Cosa conta dal punto di vista tecnico
L’uso di ioduro di gallio permette di ottenere un’emissione spettrale nella fascia tra i 365 e i 405 nm. Questo valore corrisponde a quello assorbito dalla maggior parte dei fotoiniziatori, riducendo al contempo l’energia a onde corte che potrebbe generare calore e ozono. In questo modo si ottiene una dose di luce stabile e ripetibile su tutto il superficie da stampare.
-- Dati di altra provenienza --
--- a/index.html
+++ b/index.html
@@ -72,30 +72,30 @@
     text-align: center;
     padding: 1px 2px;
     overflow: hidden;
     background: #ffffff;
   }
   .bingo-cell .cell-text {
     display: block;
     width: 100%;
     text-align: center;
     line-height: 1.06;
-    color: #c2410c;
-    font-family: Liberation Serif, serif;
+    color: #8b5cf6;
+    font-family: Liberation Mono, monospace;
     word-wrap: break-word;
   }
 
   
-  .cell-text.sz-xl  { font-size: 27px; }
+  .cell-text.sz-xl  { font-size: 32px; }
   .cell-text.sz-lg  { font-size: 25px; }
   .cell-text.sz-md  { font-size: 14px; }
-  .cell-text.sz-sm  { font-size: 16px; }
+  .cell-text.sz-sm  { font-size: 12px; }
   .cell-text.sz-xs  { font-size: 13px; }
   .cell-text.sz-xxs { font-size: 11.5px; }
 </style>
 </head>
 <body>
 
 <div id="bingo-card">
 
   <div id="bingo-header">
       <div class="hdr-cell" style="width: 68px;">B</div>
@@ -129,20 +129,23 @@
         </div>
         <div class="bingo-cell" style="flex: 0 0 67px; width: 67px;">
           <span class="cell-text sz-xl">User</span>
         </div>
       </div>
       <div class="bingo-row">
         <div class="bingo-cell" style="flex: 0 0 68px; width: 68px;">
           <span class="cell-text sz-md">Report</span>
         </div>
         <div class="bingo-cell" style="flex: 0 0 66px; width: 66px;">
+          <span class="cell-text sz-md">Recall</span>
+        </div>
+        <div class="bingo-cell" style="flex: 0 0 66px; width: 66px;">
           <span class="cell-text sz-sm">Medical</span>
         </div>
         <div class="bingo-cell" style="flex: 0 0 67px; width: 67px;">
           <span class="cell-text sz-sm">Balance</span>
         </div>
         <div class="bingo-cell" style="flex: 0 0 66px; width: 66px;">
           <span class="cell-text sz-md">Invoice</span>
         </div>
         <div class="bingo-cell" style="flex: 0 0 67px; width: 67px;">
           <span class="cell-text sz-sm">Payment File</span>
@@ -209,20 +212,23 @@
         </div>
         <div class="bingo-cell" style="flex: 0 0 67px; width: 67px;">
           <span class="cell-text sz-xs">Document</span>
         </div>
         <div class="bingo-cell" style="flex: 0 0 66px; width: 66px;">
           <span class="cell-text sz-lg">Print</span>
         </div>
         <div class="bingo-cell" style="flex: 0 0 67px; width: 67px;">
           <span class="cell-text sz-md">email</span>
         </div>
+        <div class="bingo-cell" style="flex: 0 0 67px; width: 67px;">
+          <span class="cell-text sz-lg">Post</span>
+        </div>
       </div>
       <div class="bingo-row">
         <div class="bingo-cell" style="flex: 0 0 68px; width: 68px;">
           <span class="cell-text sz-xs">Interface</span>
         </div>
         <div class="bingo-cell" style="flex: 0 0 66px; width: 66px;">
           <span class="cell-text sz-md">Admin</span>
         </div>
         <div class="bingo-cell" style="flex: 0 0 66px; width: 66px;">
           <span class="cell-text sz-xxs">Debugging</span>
Si può quindi sperare in una stabilità spettrale elevata, in un profilo di irradiazione costante lungo tutta la lunghezza dell’arco luminoso, nonché in una durata elevata delle lampade, che possono funzionare per migliaia di ore con una perdita di efficienza inferiore al 5%. La geometria del riflettore e gli strati dicromici vengono progettati in modo tale che l’energia venga indirizzata dove è necessaria, evitando che venga dispersa negli angoli.
Perché funzionano bene in ambienti di lavoro intensivi
Un alto numero di cicli di stampa significa che le lampade devono essere accese e spente ripetutamente. Le nostre lampade a ioduro di gallio raggiungono rapidamente una prestazione stabile, quindi la ripetibilità dei risultati non varia da un lavoro all’altro. Inoltre, si riducono i problemi legati alle esposizioni multiple. La catena di approvvigionamento fa anch’essa parte del sistema: spediamo i prodotti rapidamente, così è possibile ridurre le scorte di lampade di riserva senza compromettere l’efficienza della stampa.
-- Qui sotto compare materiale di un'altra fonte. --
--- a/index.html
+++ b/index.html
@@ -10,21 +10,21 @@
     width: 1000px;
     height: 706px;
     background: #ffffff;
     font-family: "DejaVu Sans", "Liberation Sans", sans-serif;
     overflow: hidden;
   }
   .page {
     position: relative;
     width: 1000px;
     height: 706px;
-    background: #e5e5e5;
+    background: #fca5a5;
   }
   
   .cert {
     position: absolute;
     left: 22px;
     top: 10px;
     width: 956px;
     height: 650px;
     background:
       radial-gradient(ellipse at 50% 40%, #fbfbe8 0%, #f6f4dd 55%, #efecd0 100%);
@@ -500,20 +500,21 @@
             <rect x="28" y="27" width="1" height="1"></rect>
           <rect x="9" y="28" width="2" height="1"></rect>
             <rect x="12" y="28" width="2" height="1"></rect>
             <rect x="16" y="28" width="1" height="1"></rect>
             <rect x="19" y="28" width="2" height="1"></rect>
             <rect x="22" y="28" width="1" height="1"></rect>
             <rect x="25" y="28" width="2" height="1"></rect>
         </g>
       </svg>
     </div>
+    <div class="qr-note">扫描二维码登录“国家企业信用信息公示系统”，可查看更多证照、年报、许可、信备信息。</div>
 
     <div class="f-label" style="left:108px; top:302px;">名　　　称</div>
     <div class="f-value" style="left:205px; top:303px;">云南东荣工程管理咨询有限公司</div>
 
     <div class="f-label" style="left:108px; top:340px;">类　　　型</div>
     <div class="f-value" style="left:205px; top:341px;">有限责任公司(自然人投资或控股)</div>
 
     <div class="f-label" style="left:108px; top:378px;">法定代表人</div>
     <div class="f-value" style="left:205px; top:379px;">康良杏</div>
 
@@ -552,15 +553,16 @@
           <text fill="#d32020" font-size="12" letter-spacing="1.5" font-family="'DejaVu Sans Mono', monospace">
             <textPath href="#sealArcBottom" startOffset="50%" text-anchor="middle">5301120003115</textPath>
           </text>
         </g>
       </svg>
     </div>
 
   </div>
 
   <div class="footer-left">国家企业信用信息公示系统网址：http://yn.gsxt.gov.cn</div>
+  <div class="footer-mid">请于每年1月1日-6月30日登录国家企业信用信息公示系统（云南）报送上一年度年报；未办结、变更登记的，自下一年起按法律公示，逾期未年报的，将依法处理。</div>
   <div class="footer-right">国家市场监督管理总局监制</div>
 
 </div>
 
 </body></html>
Cosa bisogna tenere in considerazione
È importante abbinare la lampada all’apparecchiatura per l’esposizione, tenendo conto del ballast, del profilo di accensione e della distanza focale del riflettore. Le lampade a ioduro di gallio non tollerano ballast di dimensioni troppo piccole o accensioni ripetute. È quindi necessario rispettare i parametri di avvio e di riscaldamento indicati per mantenere una prestazione stabile.
Inoltre, è importante verificare come il controllore gestisce la fine della vita utile della lampada. Se il controllore si aspetta un comportamento tipico delle lampade a mercurio, potrebbe interpretare male i dati forniti dalle lampade a ioduro di gallio.